|
Eski bir araba - Anadol |
- İnsan ya da eşya taşımaya yarayan tekerlekli kara taşıtı: At arabası. Çocuk arabası. El arabası. Fiyakalı, 63 model bir Buick arabaya bindik (Ç. Altan).
- Arabayla taşınan ya da taşınacak miktar: İki araba odun. Bir araba karpuz. Sonra bir imece yaparak otuz araba kadar gübre taşıdılar.
- (mecazi) Bir arabaya sığacak kadar çok miktar: Ailemin istediği bir memur olmamken, ben hayallerimi takip ederek şimdiden bir araba kadar borca girmiştim (V. A. Erkan). Ve o, araba kadar kocaman kalbi, yavrucağızı söz konusu olduğunda, yumurtalarının üzerine sabırla oturmuş minnacık bir çit serçesinin kalbi gibi pıtır pıtır atar... (İlgili cümle kaynağı: T. Uslu)
Araba ile ilgili deyimler ve anlamları
|
Öküz arabası (kağnı) |
İçinde "araba" kelimesi geçen deyimler, açıklamaları ve örnek cümleler:
- Arabanın tekerine taş koymak: Bir işi zora sokmak, güçlük çıkarmak, yokuşa sürmek: Bu ekmek davası tamam mı? Kimin kimin ekmeğiyle oynamaya, arabasının tekerine taş koymaya hakkı var! (T. Dursun K.)
- Arabasını dağdan aşırmak: Yolunu bulup işini yürütmek: Hali vakti yerinde olan için kolay; para tutan arabasını dağdan aşırır. (A. S. M. Alus)
- Arabasını düze çıkarmak: İşinin güçlüğünü atlatmak, güçlüklerini gidermek: Sonunda arabasını düze çıkarmıştı.
- (hayvanları) Arabaya koşmak: Hayvanları arabayı çekmesi için usulünce bağlamak: Evi kapadı. Atları arabaya kendi koştu, bir arabacımız bile yoktu!
- Arabayı çekmek: (argo) Defolup gitmek: Haydi bakalım, gevezelik yeter!.. Çek arabanı işine... (Ö. Seyfettin)

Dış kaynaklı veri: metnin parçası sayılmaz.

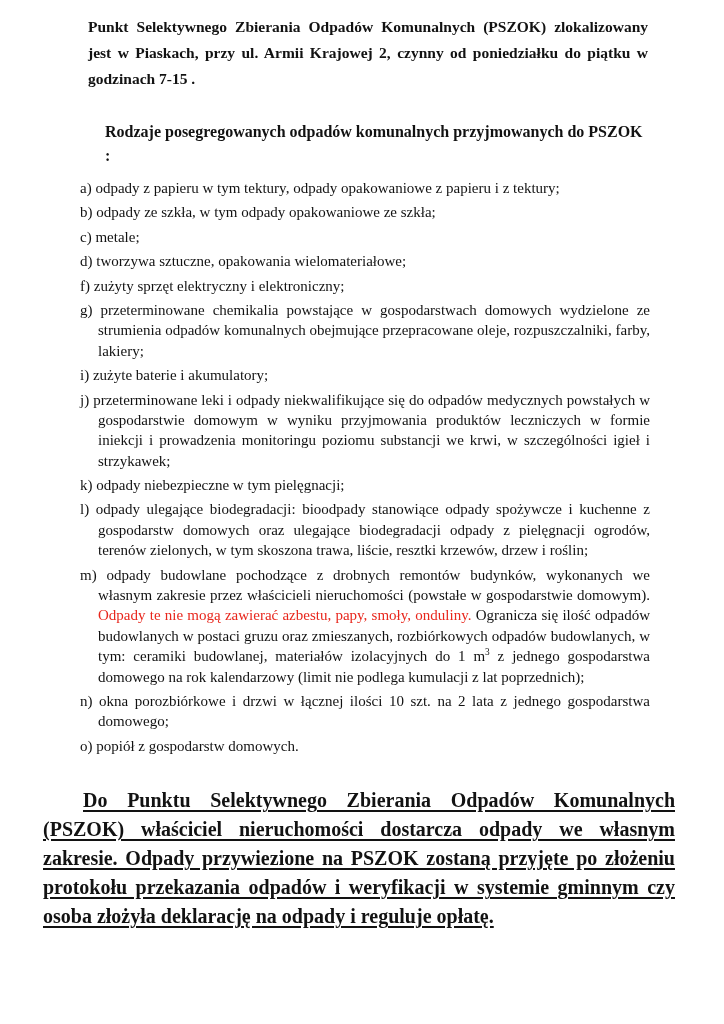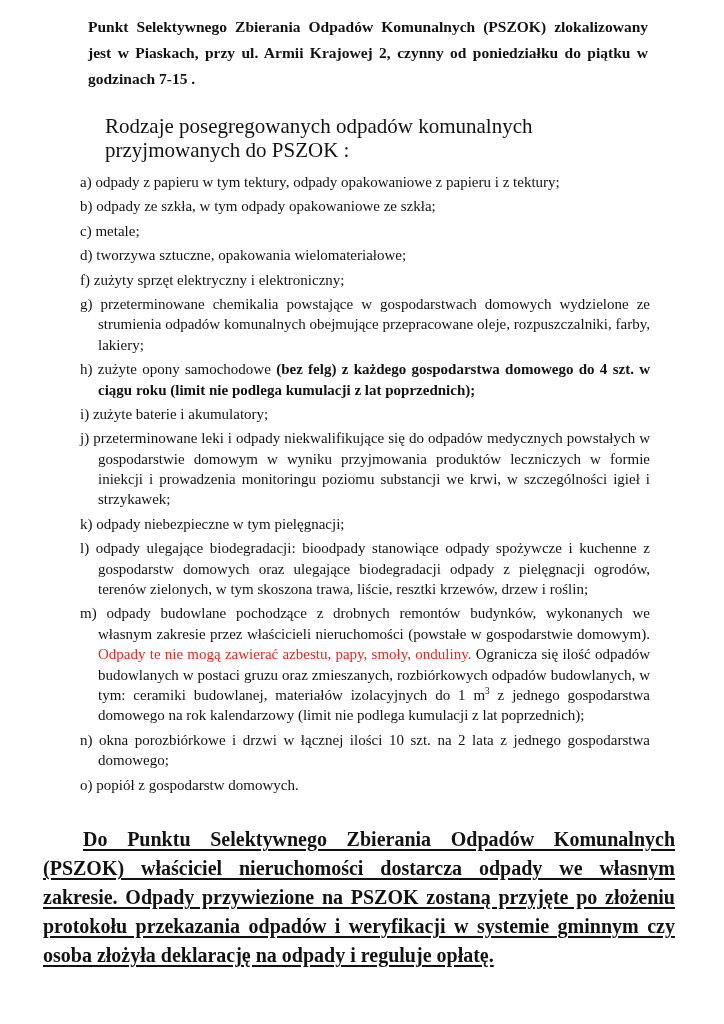--- a/index.html
+++ b/index.html
@@ -25,10 +25,10 @@
     text-align:justify;
   }
   .heading{
-    margin:22px 74px 10px 88px;
+    margin:28px 74px 10px 88px;
     padding-left:17px;
-    font-weight:normal;
-    font-size:21px;
+    font-weight:bold;
+    font-size:16px;
     line-height:24px;
   }
   .list{

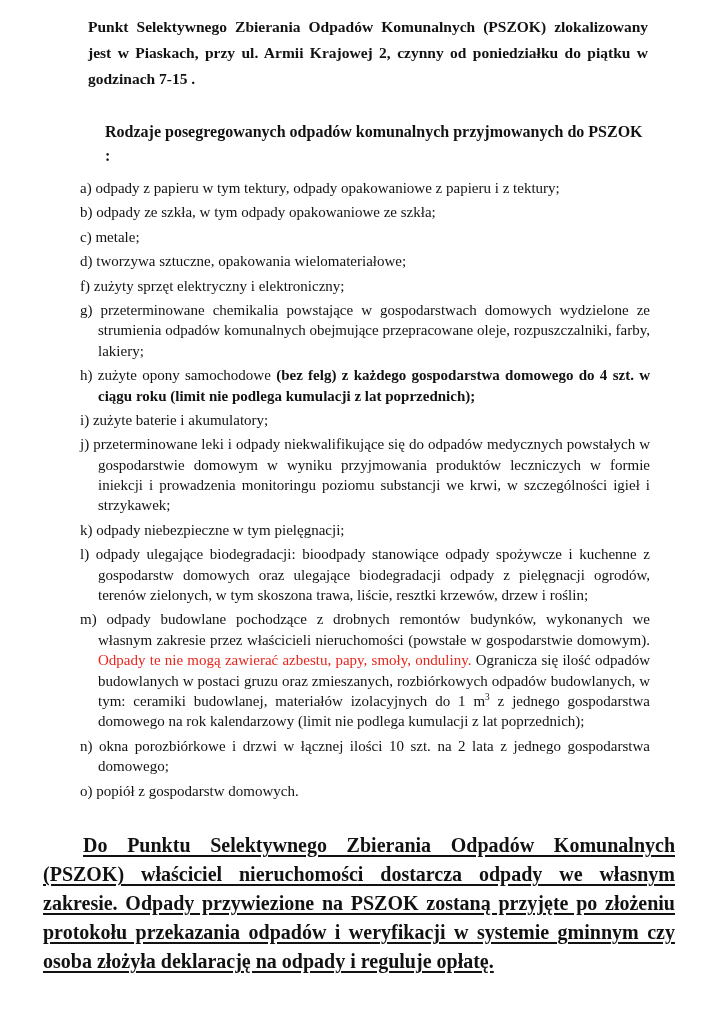--- a/index.html
+++ b/index.html
@@ -81,7 +81,6 @@
 
     <p class="li"><span>g) </span><span>przeterminowane chemikalia powstające w gospodarstwach domowych wydzielone ze strumienia odpadów komunalnych obejmujące przepracowane oleje, rozpuszczalniki, farby, lakiery;</span></p>
 
-    <p class="li"><span>h) </span><span>zużyte opony samochodowe </span><b>(bez felg) z każdego gospodarstwa domowego do 4 szt. w ciągu roku (limit nie podlega kumulacji z lat poprzednich);</b></p>
 
     <p class="li"><span>i) </span><span>zużyte baterie i akumulatory;</span></p>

- Kimin arabasına binerse onun türküsünü çağırmak (düdüğünü çalmak): Kimden çıkar sağlarsa onun hoşlanacağı yolda davranmak: "Senin Handanın kimin arabasına binerse onun düdüğünü çalar kızım. İki dakikada aklı çelinecek kazlardan..." (P. Celal)
- Öküz arabası gibi: Çok yavaş: Şoföre tembih etti. "Bana bak oğlum," dedi, "yavaş yavaş gideceksin. Adeta öküz arabası gibi." (M. Rauf)
- Tavşanı arabayla avlamak: İşini telaşsız ve soğukkanlılıkla görmek: "Sinirlenme anam, sinirlenme," diyordu; soğukkanlı ol... Tavşanı araba ile avlamak gerek... (R. Enis)
Araba ile ilgili atasözleri ve anlamları
|
At arabası |
İçinde "araba (genellikle at arabası)" sözcüğü geçen atasözleri ve açıklamaları:
( * yaygın bilinen )
- Araba devrilince yol gösteren çok olur*: İş işten geçtikten sonra öğüt veren çok olur.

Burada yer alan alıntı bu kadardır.